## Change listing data
>>>

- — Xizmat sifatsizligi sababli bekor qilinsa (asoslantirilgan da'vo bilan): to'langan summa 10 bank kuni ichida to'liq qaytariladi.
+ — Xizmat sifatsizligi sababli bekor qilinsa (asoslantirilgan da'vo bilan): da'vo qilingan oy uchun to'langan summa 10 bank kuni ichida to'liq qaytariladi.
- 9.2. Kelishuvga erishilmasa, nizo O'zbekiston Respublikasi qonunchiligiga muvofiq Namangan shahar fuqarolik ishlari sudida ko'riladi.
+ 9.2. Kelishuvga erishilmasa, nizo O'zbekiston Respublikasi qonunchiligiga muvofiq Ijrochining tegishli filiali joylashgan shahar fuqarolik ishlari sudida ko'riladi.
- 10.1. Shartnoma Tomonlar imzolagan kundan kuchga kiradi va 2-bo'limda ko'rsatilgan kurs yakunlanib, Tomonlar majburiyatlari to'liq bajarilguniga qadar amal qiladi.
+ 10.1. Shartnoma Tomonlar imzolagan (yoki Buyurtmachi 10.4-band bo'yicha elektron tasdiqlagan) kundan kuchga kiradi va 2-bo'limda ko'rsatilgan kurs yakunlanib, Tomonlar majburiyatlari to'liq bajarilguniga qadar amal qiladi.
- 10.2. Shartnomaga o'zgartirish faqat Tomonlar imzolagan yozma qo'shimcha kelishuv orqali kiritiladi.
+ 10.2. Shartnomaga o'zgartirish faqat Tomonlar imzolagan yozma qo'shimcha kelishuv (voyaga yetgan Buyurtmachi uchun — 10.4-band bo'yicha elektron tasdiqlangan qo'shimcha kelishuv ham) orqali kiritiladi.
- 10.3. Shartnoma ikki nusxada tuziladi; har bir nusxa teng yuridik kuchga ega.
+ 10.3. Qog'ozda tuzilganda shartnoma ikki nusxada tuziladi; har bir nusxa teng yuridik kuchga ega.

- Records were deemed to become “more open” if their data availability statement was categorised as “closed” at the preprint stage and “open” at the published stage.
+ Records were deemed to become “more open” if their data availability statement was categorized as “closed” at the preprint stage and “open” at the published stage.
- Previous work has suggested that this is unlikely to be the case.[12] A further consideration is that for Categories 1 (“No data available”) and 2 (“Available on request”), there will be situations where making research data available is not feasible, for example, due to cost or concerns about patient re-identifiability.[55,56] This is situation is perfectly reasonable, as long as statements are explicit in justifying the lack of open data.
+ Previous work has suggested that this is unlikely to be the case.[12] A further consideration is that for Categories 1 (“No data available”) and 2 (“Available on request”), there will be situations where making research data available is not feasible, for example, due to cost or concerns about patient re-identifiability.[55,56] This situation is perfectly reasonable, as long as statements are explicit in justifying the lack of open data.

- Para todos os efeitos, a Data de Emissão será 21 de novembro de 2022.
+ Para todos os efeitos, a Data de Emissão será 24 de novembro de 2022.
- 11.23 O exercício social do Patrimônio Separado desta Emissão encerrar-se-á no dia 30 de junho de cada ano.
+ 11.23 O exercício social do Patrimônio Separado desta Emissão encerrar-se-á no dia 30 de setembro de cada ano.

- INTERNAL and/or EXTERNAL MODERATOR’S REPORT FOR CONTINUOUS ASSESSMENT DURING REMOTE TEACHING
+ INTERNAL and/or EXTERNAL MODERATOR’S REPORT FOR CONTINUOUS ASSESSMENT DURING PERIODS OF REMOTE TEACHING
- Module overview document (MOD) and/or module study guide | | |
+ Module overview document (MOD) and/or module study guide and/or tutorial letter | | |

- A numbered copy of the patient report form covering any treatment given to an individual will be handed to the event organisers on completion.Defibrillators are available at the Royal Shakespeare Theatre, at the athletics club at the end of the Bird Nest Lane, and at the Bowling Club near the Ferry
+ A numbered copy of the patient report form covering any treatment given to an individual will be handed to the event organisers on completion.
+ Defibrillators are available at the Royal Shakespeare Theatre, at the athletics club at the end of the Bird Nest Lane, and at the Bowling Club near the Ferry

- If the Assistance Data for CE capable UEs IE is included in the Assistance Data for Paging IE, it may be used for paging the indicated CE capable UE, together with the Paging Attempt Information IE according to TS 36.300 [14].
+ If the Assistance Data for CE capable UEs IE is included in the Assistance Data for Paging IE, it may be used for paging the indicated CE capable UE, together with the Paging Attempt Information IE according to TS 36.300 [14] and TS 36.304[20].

<<<

## Problem details
Retype all of the entries precisely as they are.

## Solution to the exercise
- — Xizmat sifatsizligi sababli bekor qilinsa (asoslantirilgan da'vo bilan): to'langan summa 10 bank kuni ichida to'liq qaytariladi.
+ — Xizmat sifatsizligi sababli bekor qilinsa (asoslantirilgan da'vo bilan): da'vo qilingan oy uchun to'langan summa 10 bank kuni ichida to'liq qaytariladi.
- 9.2. Kelishuvga erishilmasa, nizo O'zbekiston Respublikasi qonunchiligiga muvofiq Namangan shahar fuqarolik ishlari sudida ko'riladi.
+ 9.2. Kelishuvga erishilmasa, nizo O'zbekiston Respublikasi qonunchiligiga muvofiq Ijrochining tegishli filiali joylashgan shahar fuqarolik ishlari sudida ko'riladi.
- 10.1. Shartnoma Tomonlar imzolagan kundan kuchga kiradi va 2-bo'limda ko'rsatilgan kurs yakunlanib, Tomonlar majburiyatlari to'liq bajarilguniga qadar amal qiladi.
+ 10.1. Shartnoma Tomonlar imzolagan (yoki Buyurtmachi 10.4-band bo'yicha elektron tasdiqlagan) kundan kuchga kiradi va 2-bo'limda ko'rsatilgan kurs yakunlanib, Tomonlar majburiyatlari to'liq bajarilguniga qadar amal qiladi.
- 10.2. Shartnomaga o'zgartirish faqat Tomonlar imzolagan yozma qo'shimcha kelishuv orqali kiritiladi.
+ 10.2. Shartnomaga o'zgartirish faqat Tomonlar imzolagan yozma qo'shimcha kelishuv (voyaga yetgan Buyurtmachi uchun — 10.4-band bo'yicha elektron tasdiqlangan qo'shimcha kelishuv ham) orqali kiritiladi.
- 10.3. Shartnoma ikki nusxada tuziladi; har bir nusxa teng yuridik kuchga ega.
+ 10.3. Qog'ozda tuzilganda shartnoma ikki nusxada tuziladi; har bir nusxa teng yuridik kuchga ega.

- Records were deemed to become “more open” if their data availability statement was categorised as “closed” at the preprint stage and “open” at the published stage.
+ Records were deemed to become “more open” if their data availability statement was categorized as “closed” at the preprint stage and “open” at the published stage.
- Previous work has suggested that this is unlikely to be the case.[12] A further consideration is that for Categories 1 (“No data available”) and 2 (“Available on request”), there will be situations where making research data available is not feasible, for example, due to cost or concerns about patient re-identifiability.[55,56] This is situation is perfectly reasonable, as long as statements are explicit in justifying the lack of open data.
+ Previous work has suggested that this is unlikely to be the case.[12] A further consideration is that for Categories 1 (“No data available”) and 2 (“Available on request”), there will be situations where making research data available is not feasible, for example, due to cost or concerns about patient re-identifiability.[55,56] This situation is perfectly reasonable, as long as statements are explicit in justifying the lack of open data.

- Para todos os efeitos, a Data de Emissão será 21 de novembro de 2022.
+ Para todos os efeitos, a Data de Emissão será 24 de novembro de 2022.
- 11.23 O exercício social do Patrimônio Separado desta Emissão encerrar-se-á no dia 30 de junho de cada ano.
+ 11.23 O exercício social do Patrimônio Separado desta Emissão encerrar-se-á no dia 30 de setembro de cada ano.

- INTERNAL and/or EXTERNAL MODERATOR’S REPORT FOR CONTINUOUS ASSESSMENT DURING REMOTE TEACHING
+ INTERNAL and/or EXTERNAL MODERATOR’S REPORT FOR CONTINUOUS ASSESSMENT DURING PERIODS OF REMOTE TEACHING
- Module overview document (MOD) and/or module study guide | | |
+ Module overview document (MOD) and/or module study guide and/or tutorial letter | | |

- A numbered copy of the patient report form covering any treatment given to an individual will be handed to the event organisers on completion.Defibrillators are available at the Royal Shakespeare Theatre, at the athletics club at the end of the Bird Nest Lane, and at the Bowling Club near the Ferry
+ A numbered copy of the patient report form covering any treatment given to an individual will be handed to the event organisers on completion.
+ Defibrillators are available at the Royal Shakespeare Theatre, at the athletics club at the end of the Bird Nest Lane, and at the Bowling Club near the Ferry

- If the Assistance Data for CE capable UEs IE is included in the Assistance Data for Paging IE, it may be used for paging the indicated CE capable UE, together with the Paging Attempt Information IE according to TS 36.300 [14].
+ If the Assistance Data for CE capable UEs IE is included in the Assistance Data for Paging IE, it may be used for paging the indicated CE capable UE, together with the Paging Attempt Information IE according to TS 36.300 [14] and TS 36.304[20].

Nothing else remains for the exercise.